Last week we discussed the importance of Calculating the Pre-Deployment ROI of your ERP Investment, and also gave some insight into how to begin that process. For some of you, it may already be too late to calculate the pre-deployment ROI of your ERP solution. So this week, we’ll go over the steps necessary to calculate the post-deployment ROI of your ERP investment, and give you the core costs / benefits your company will need to consider when calculating your post-deployment ROI.
Calculating the actual ROI of any investment is never an easy task. Especially when it comes to ERP software. There are so many variables that need to be accounted for, and some of those variables, just cannot be measured (monetarily). So how can you get an ROI calculation that’s 100% accurate? The short answer: You don’t. But, following these three steps should help you get close enough to determine if your ERP implementation appears to have been a prudent investment.
Step 1: Calculate the Total Cost of Ownership (TCO)
First, take a step back and look at what it cost you to implement the software. Keep In mind, you should plan to look at your investment over a 3-7 year time frame.
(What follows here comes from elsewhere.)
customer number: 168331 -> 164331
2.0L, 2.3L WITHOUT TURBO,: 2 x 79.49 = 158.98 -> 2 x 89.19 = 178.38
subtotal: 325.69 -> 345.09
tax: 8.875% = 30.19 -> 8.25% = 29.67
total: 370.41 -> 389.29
Review initial expenditures and also quantify what it’s costing you to maintain / run your ERP solution on an annual basis. This will include all costs (both direct & indirect) incurred over a 3-7 year timeframe.
FACTORS TO CONSIDER:
|+ Initial license costs + additional licenses||+ Annual software maintenance|
|+ Hardware||+ Hosting costs (if applicable)|
|+ System operation, personnel & Infrastructure||+ ISV costs: Implementation, Training and Maintenance|
|+ Helpdesk (if applicable)||+ Additional personnel / consulting needed|
|+ Training costs, initial and on-going||+ Implementation services|
Incorporating the elements above, a sample TCO calculation might look something like this.
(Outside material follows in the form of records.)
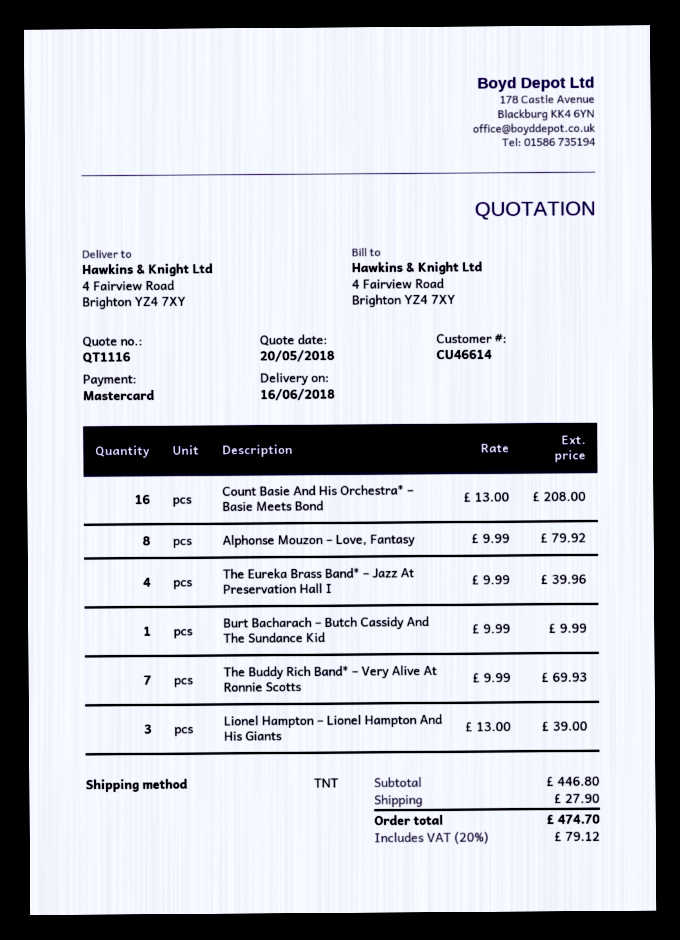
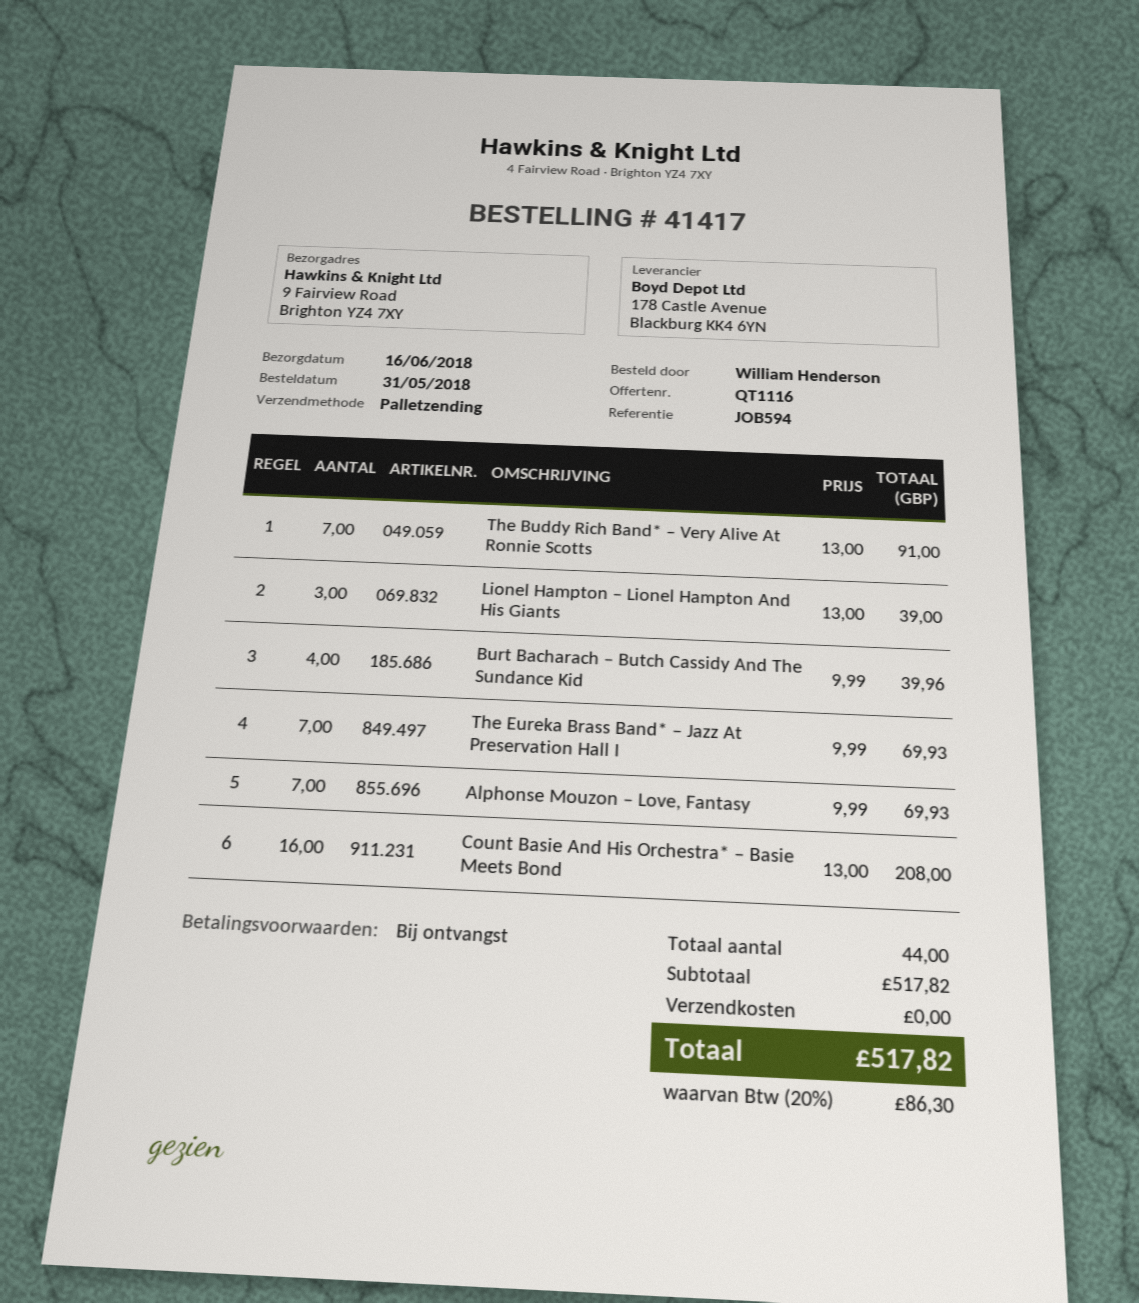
shipping method: TNT -> pallet freight
ship to: 4 Fairview Road, Brighton YZ4 7XY -> 9 Fairview Road, Brighton YZ4 7XY
Alphonse Mouzon – Love, Fantasy: 8 x 9.99 = 79.92 -> 7 x 9.99 = 69.93
The Eureka Brass Band* – Jazz At Preservation Hall I: 4 x 9.99 = 39.96 -> 7 x 9.99 = 69.93
Burt Bacharach – Butch Cassidy And The Sundance Kid: 1 x 9.99 = 9.99 -> 4 x 9.99 = 39.96
The Buddy Rich Band* – Very Alive At Ronnie Scotts: 7 x 9.99 = 69.93 -> 7 x 13.00 = 91.00
subtotal: 446.80 -> 517.82
shipping: 27.90 -> 0.00
tax: 20% = 79.12 -> 20% = 86.30
total: 474.70 -> 517.82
Step 2: Calculate costs eliminated from legacy system
Next, look at the costs that were eliminated due to the implementation of the new ERP solution. This step should be a good (or bad depending on the circumstances) indication as to how well the new ERP system is doing in terms of meeting your desired goals and objectives.
FACTOR TO CONSIDER:
|+ License fees eliminated||+ Planned system costs saved (to upgrade / maintain old system)|
|+ Hardware costs reduced / eliminated||+ Hosting costs eliminated (if applicable)|
|+ Hours of labor eliminated||+ Planned training costs eliminated (upgrade)|
|+ Personnel eliminated||+ Annual software maintenance eliminated|
|+ Specialized helpdesk||+ Training costs eliminated (on-going)|
The savings of system conversion are (cost eliminated from legacy system) – (cost of new system). If the number is negative, a cost saving has resulted. If the number is positive, the new system has cost more than it’s saved. The example below shows a cost savings.
Step 3: Factor in Operational Impacts
This last step is probably the most difficult for companies because the benefits / cost savings can’t always be tracked monetarily (as mentioned above) or might be difficult to measure. Keep in mind, operational impacts should be wrapped into project objectives so that project success can be measured and tuned in areas where the project is falling short (allowing realization of full ROI potential).
To help your organization with this final step, reference the three sample calculations below.
Increased Manufacturing Capacity:
“The US production line is slowed or stopped for approximately thirty minutes three times daily (at the change of each shift) to enter machine data. Easing entry of this data (or capturing it electronically) could result in an increase in manufactured goods of approximately 2% (at a -0- labor increase).”
Calculation: 1 hour saved/24 hour production line = 4.2%. Note the conservatism in the estimate of savings.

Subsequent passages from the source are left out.